Le nom de Saïd Bouteflika est pourtant cité comme étant celui du véritable maître d’Al Mouradia…

Écoutez, c’est parce que nous ne savons pas qui prend les décisions réellement que nous avons sollicité une audience. Cette rencontre avec le président nous permettra de lui poser la question directement.

Les réactions de MM. Amar Saâdani, patron du Front de libération nationale (FLN) et de Ahmed Ouayahia, qui dirige le Rassemblement national des démocrates (RND), ne se sont pas fait attendre. Pour eux, M. Bouteflika n’est comptable que devant le peuple qui l’a élu et investi. Que leur répondez-vous ?

Mais nous sommes le peuple. Nous en faisons partie et nous exerçons notre droit de citoyens à travers cette lettre. Je ne vois pas pourquoi ces deux messieurs répondent à la place du président qui est le seul concerné. Sont-ils habilités à le faire ? Leur réponse, que je considère très grave, justifie notre démarche et les craintes que nous exprimons.

Saâdani est même allé jusqu’à dire que nous devrions demander au président François Hollande si Bouteflika décide ou pas.

Ils s’en prennent aussi à Louisa Hanoune, autre signataire de la lettre…
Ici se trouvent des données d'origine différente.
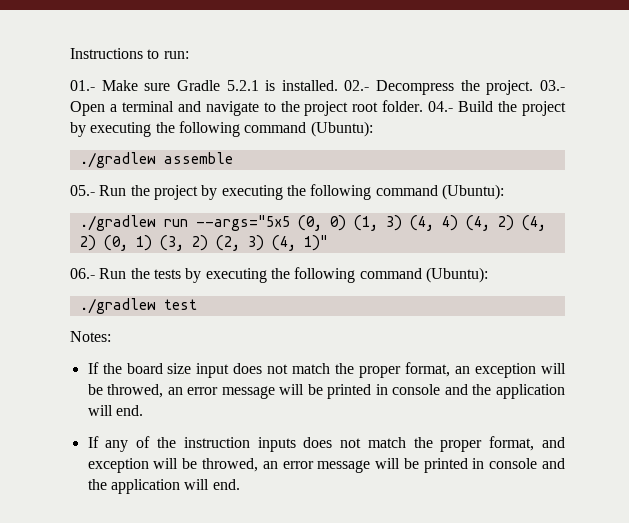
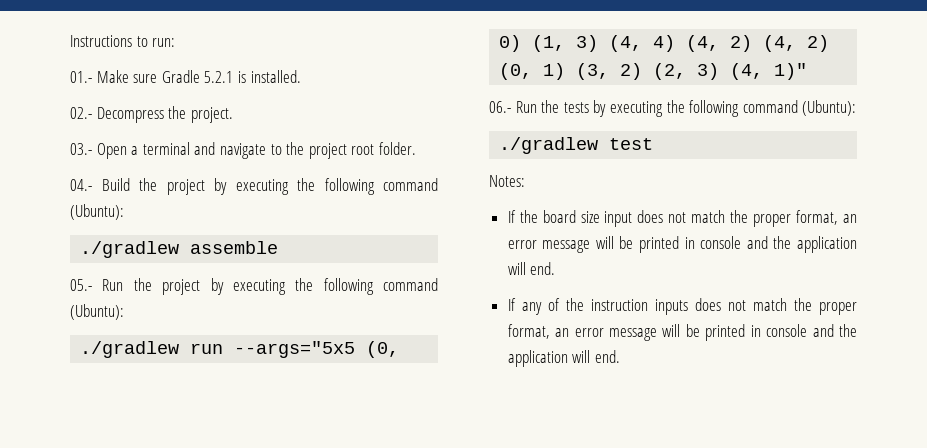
(338, 85) none -> (301, 76) //
(534, 87) none -> (233, 115) //
(424, 106) none -> (416, 148) //
[475,363,566,378] [87,384,183,398] exception will be throwed, an -> (857, 218) none
[542,437,566,448] [87,458,258,473] and exception will be throwed, -> (550, 331) none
C’est indigne de leur part. Ils sous-entendent que Madame Hanoune a manipulé les anciens moudjahidines qui ont donné de leur vie pour l’Algérie. Cela vous donne une idée sur le sérieux de ces deux personnes ! M. Saâdani est même allé jusqu’à dire que nous devrions demander au président François Hollande si Bouteflika décide ou pas.

Que lui répondez-vous ?

Un patron d’un parti politique qui répond ainsi me conforte dans mes inquiétudes. Je me pose encore plus la question de savoir ce qu’on dit réellement au président et ce qu’on lui cache.

Peut-être que Bouteflika ne veut pas vous voir…

Nous ne l’avons pas compris ainsi. Bouteflika est un président qui exerce pleinement ses pouvoirs. Simplement, certaines de ses décisions ont semé le trouble dans nos esprits et nous voulons en discuter avec lui.

Y-a-t-il un lien entre votre démarche et ce que les partis d’opposition qualifient de « vacance du pouvoir » ?

En aucun lieu…

Le timing de la publication de votre lettre pose tout de même des questions. Vous demandez audience au président peu de temps après le limogeage brutal et inexpliqué officiellement de certains pontes des services sécuritaires

Pourquoi voulez-vous lier notre démarche à ce qui s’est passé dans l’armée ?

Est-ce Bouteflika qui a décidé de ces licenciements ?

Écoutez, je vous dis très clairement que je ne connais pas les rapports au sein de l’armée. Ce qui est sûr, c’est que tout ce qui relève de ce corps est du ressort de la présidence de la République depuis l’indépendance. Notre démarche est différente.